Едва оправившись после болезни, Василиска выбралась к нему на мельню. Хотелось повидаться и, главное, понять, что в том долгом сне было правдой, а что мороком.
Но вместо дома она обнаружила свежее пепелище, при виде которого сердце сжалось от горя и предчувствия какой-то смутной, неотвратимо надвигающейся беды. Горькая беда нагрянула, когда Зеркаловы съехали.
Вместо себя Автоном Львович оставил в Сагдееве прикащика. Сказал: «Слушайся Нифонта, как меня».
Нифонт этот ранее служил у дяди в Преображенском приказе. Не описать, до чего страшен! Вместо носа кожаный мешочек на тесемках. Много позже Василиска узнала: вёл Нифонт допрос в пытошной избе, а страдалец, которого он терзал, с дыбы сорвался, накинулся на мучителя и нос ему отгрыз. Без носа в таком важном месте служить неподобно. Известно, кто безнос ходит — каторжники, рваные ноздри. Вот Нифонта с казённого места и отставили. Дал ему Автоном Львович кормление при себе, чтоб зверь этот ярился ради дядиной пользы.
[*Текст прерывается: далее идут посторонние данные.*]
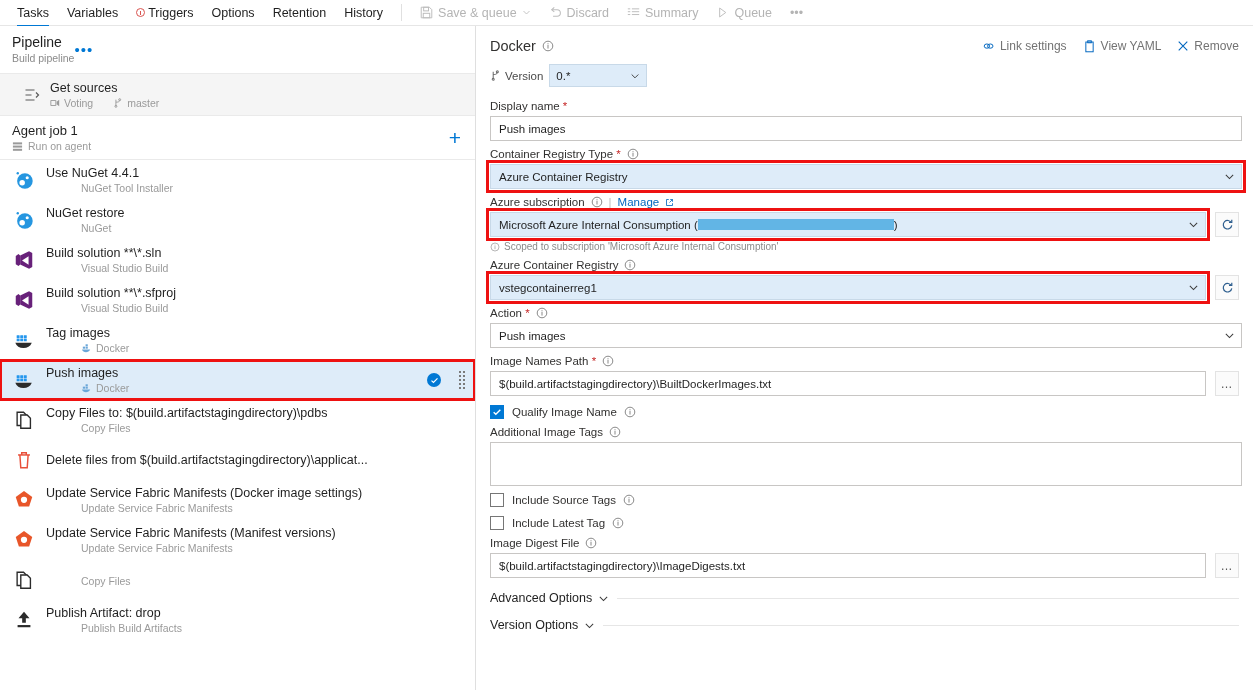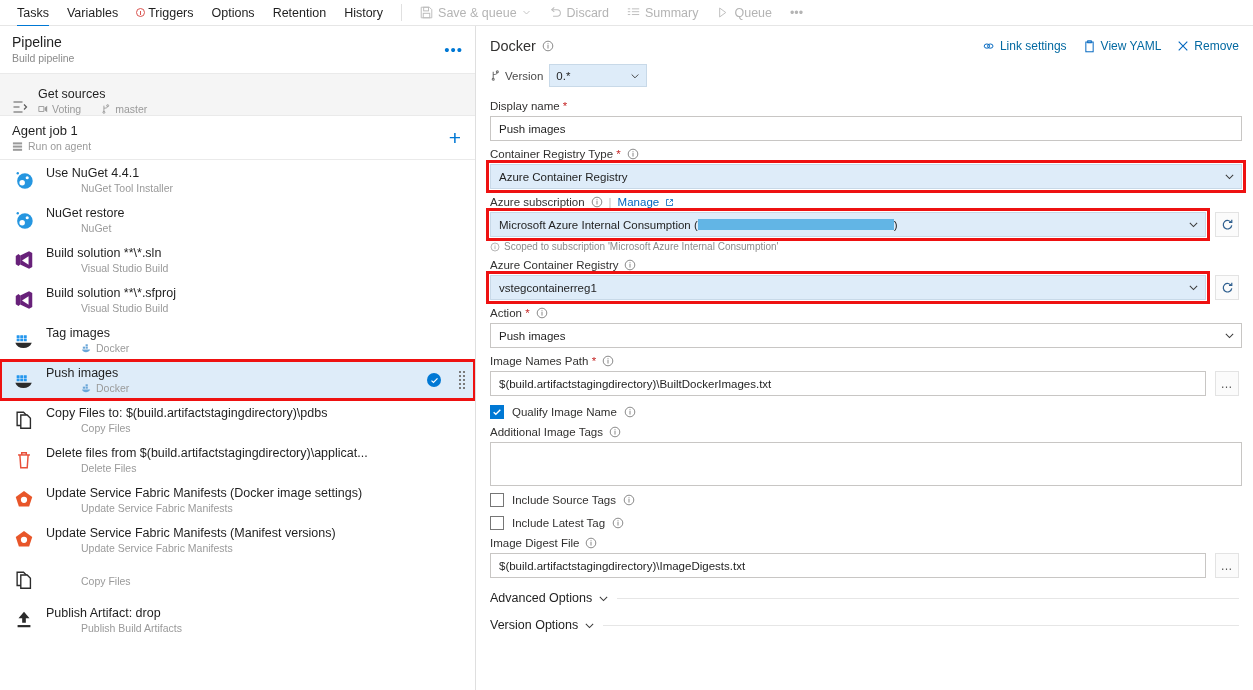--- a/index.html
+++ b/index.html
@@ -57,7 +57,7 @@
   .pl-head {
     height:48px; display:flex; align-items:center;
     padding:0 12px 0 12px; border-bottom:1px solid #eaeaea;
-    justify-content:space-between;
+    justify-content:flex-start;
   }
   .pl-title { font-size:14px; color:#1f1f1f; line-height:15px; }
   .pl-sub { font-size:10.5px; color:#8a8a8a; margin-top:2px; }

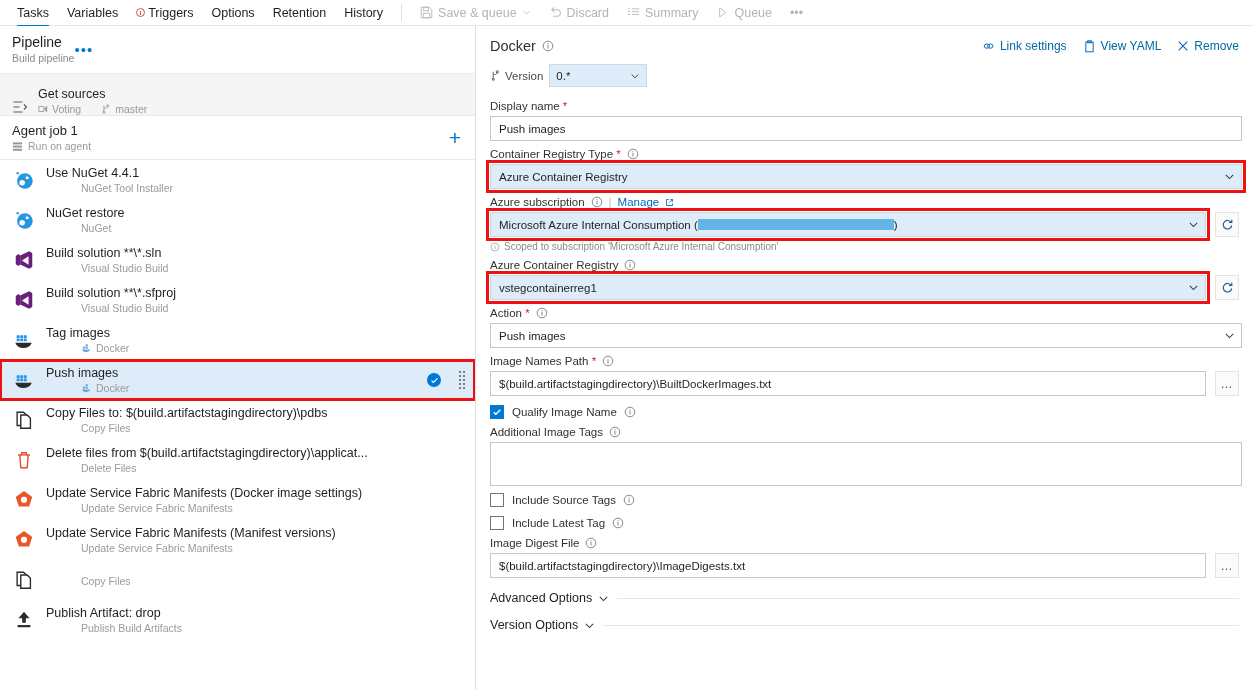--- a/index.html
+++ b/index.html
@@ -101,7 +101,7 @@
   .rhead { display:flex; align-items:center; justify-content:space-between; padding:12px 0 0 6px; }
   .rtitle { font-size:14.5px; color:#323130; display:flex; align-items:center; gap:6px; }
   .racts { display:flex; align-items:center; gap:16px; }
-  .ract { color:#0369a1; font-size:12px; display:flex; align-items:center; gap:5px; cursor:pointer; }
+  .ract { color:#737373; font-size:12px; display:flex; align-items:center; gap:5px; cursor:pointer; }
 
   .verrow { display:flex; align-items:center; gap:6px; padding:10px 0 6px 6px; }
   .verlbl { font-size:11.5px; color:#4a4a4a; display:flex; align-items:center; gap:4px;}

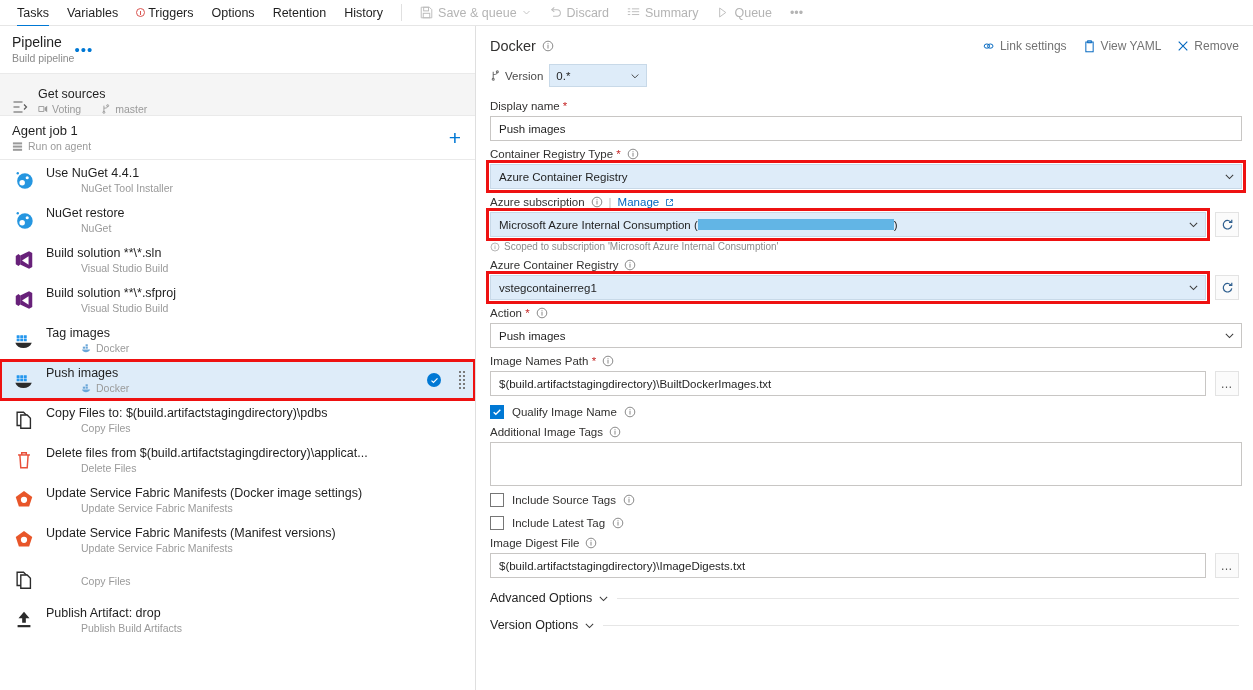--- a/index.html
+++ b/index.html
@@ -65,7 +65,7 @@
 
   .getsrc {
     height:42px; background:#f5f5f5; border-bottom:1px solid #eaeaea;
-    display:flex; align-items:flex-end; padding:0 12px; gap:10px;
+    display:flex; align-items:center; padding:0 24px; gap:10px;
   }
   .gs-main { font-size:12.5px; color:#1f1f1f; }
   .gs-meta { display:flex; gap:20px; margin-top:2px; }

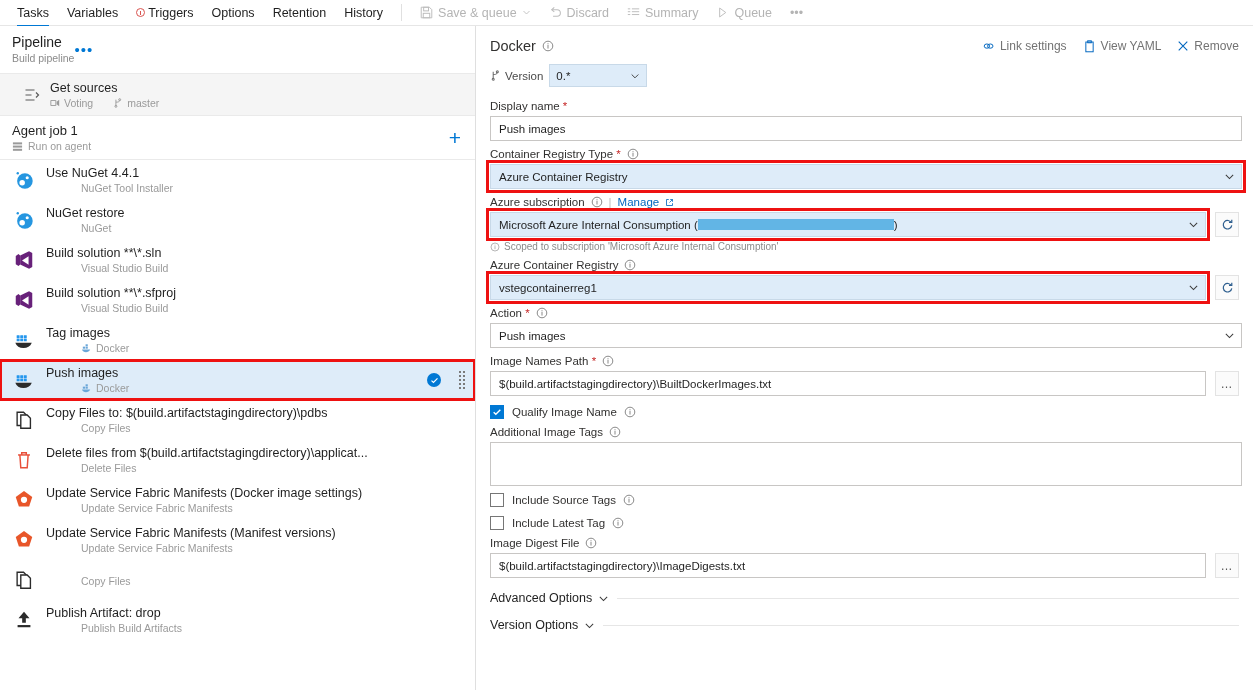--- a/index.html
+++ b/index.html
@@ -437,9 +437,6 @@
             </span>
             <div class="tx">
               <div class="t1">Delete files from $(build.artifactstagingdirectory)\applicat...</div>
-              <div class="t2">
-                <span>Delete Files</span>
-              </div>
             </div>
           </div>
           <div class="task">

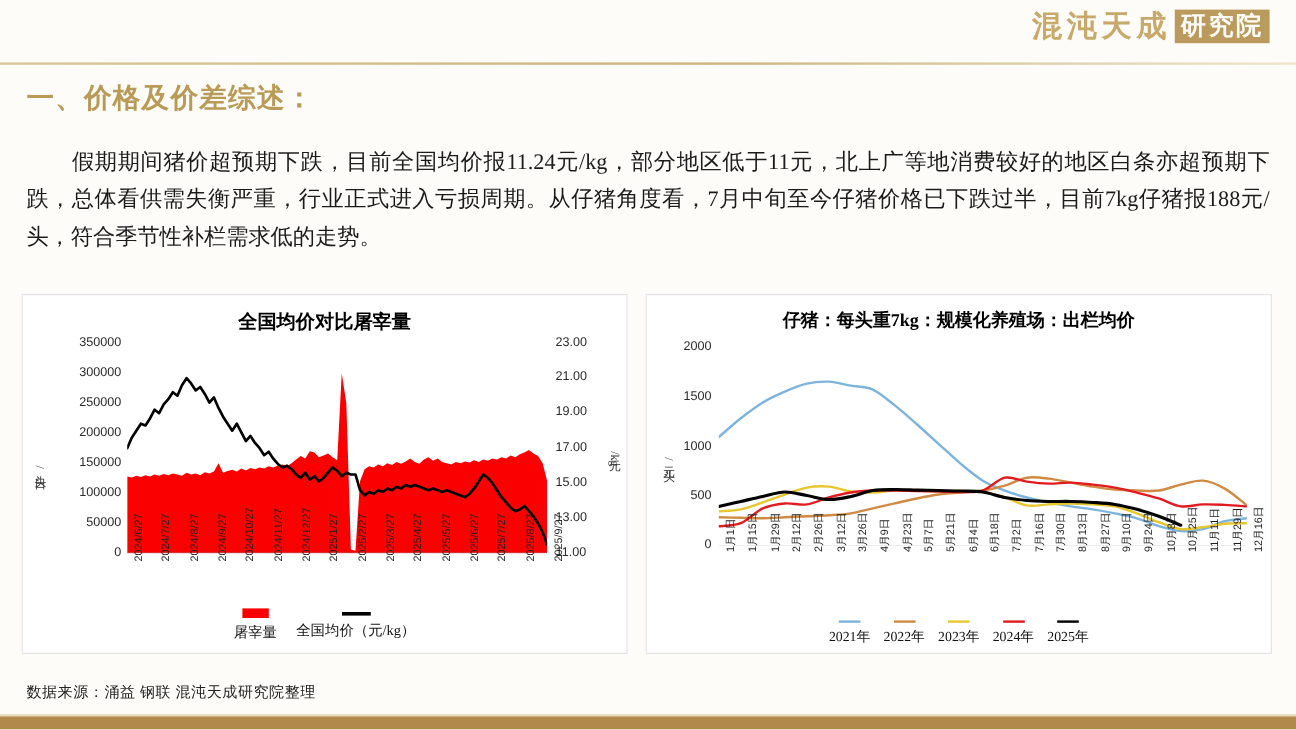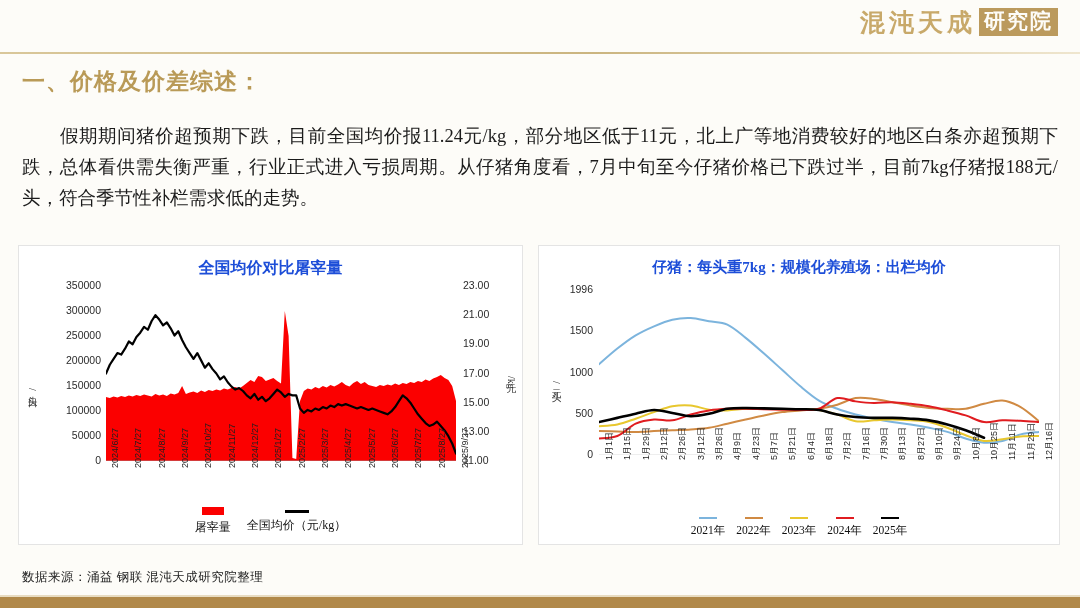--- a/index.html
+++ b/index.html
@@ -56,7 +56,7 @@
   #chart-right{left:538px;width:522px;}
   .chart-title{
     position:absolute;left:0;right:0;top:12px;text-align:center;
-    font-size:16px;font-weight:700;color:#1d4ed8;
+    font-size:16px;font-weight:700;color:#000000;
     font-family:"Liberation Serif","DejaVu Serif",serif;
   }
   #chart-right .chart-title{font-size:15px;}

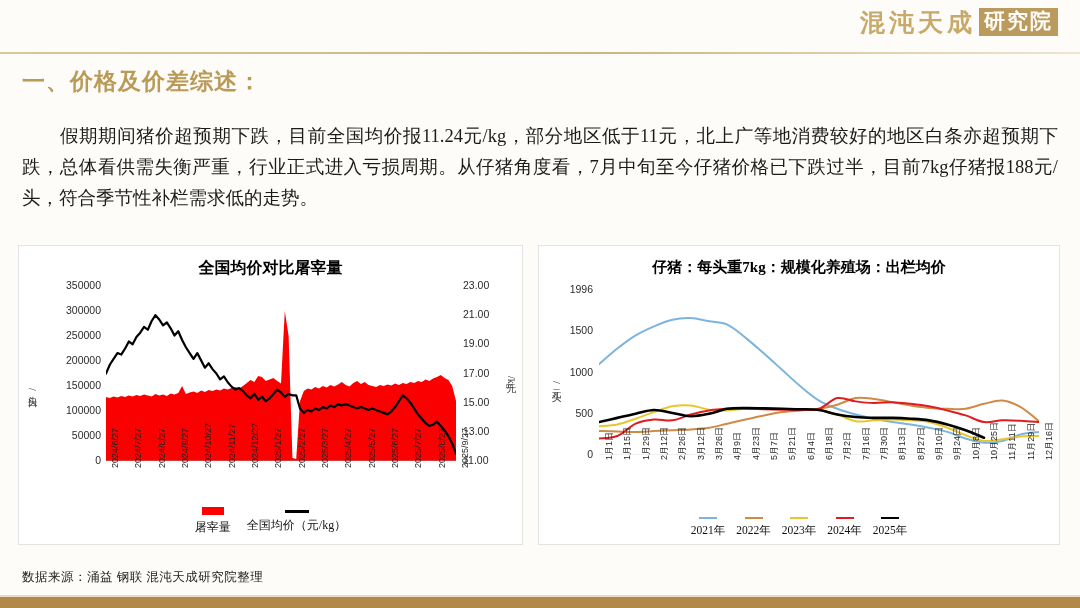--- a/index.html
+++ b/index.html
@@ -204,7 +204,7 @@
       <div class="ytick ytick-l" style="left: 16px; width: 38px; top: 160.75px; text-align: right;">500</div>
       <div class="ytick ytick-l" style="left: 16px; width: 38px; top: 119.5px; text-align: right;">1000</div>
       <div class="ytick ytick-l" style="left: 16px; width: 38px; top: 78.25px; text-align: right;">1500</div>
-      <div class="ytick ytick-l" style="left: 16px; width: 38px; top: 37px; text-align: right;">1996</div>
+      <div class="ytick ytick-l" style="left: 16px; width: 38px; top: 37px; text-align: right;">2000</div>
     </div>
   <svg id="right-plot" class="plot-area" style="left:60px;top:44px;" width="440" height="165" viewBox="0 0 440 165" preserveAspectRatio="none">
       <line x1="0" y1="165" x2="440" y2="165" stroke="#dcdcdc" stroke-width="1"></line>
В Сагдееве, без управы и начальства, сделался Нифонт царём и Богом. Никто против него пикнуть не смел.
Девчонкой, существом малозначительным и бесполезным, прикащик заниматься брезговал. Приставил к ней суровую бабу, чтоб глядела за княжной, ни на шаг от неё не отходила. Через некое время заметил, что мамка к дитяте помягчела, жалеет сироту, даже ласкает — прогнал, приставил другую, позлее. И после того менял мамок каждые два-три месяца, чтоб не привыкали. Слуг в усадьбе тоже подолгу не держал, так что росла Василиска среди чужих людей, в лучшем случае к ней равнодушных, а то и враждебных.
В те годы девочка была уверена, что Нифонт задумал её извести и мучает нарочно, из лютости. Боялась его невыносимо.
Каждую субботу прикащик удостаивал подопечную внимания — для науки стегал лозой по рукам, очень больно. Это если ни в чём не виновата. А коли провинилась в какой-нибудь малости, драл за уши, с вывертом и обидно грозился, что со временем уши у неё вытянутся, как у ослицы. Василиска пугалась, рыдала пуще.
Но и в те, ранние годы в девочке уже сказывалась непреклонность.
Однажды, во время субботнего мучительства, она вдруг поняла: Нифонту нравится видеть, как она плачет. И поклялась себе, что больше слезинки не уронит. Это был первый её бунт, неудачный.
Через неделю, перед следующим истязанием, она долго держала руки в ледяной воде, чтоб занемели. Стал Нифонт по ним хлестать, а Василиса смотрит на него сухими глазами и только губу кусает. На-ка, ирод, выкуси.
Озадачился прикащик. Лозу отложил. Подумал немного и внезапно сделал нечто невообразимо ужасное. Сдёрнул с лица мешочек — а там яма, и в ней что-то мокрое, зелёное!
Завопила княжна от страха и отвращения, зажмурилась, слёзы потоком, Нифонт же знай хохочет. С того дня взял он над ней полную силу.
Начал бить не только но запястьям, но и но щекам. Потом совал волосатую кисть: целуй-де, благодари за науку, не то нос заголю. И она целовала.
Начала Василиска от такого бытия чахнуть, задумываться, о чём дети на двенадцатом году жизни не задумываются. Зачем-де на свете обитать, если он так нехорош? И не лучше ль самой всему конец положить, чем дожидаться, пока палач её уморит?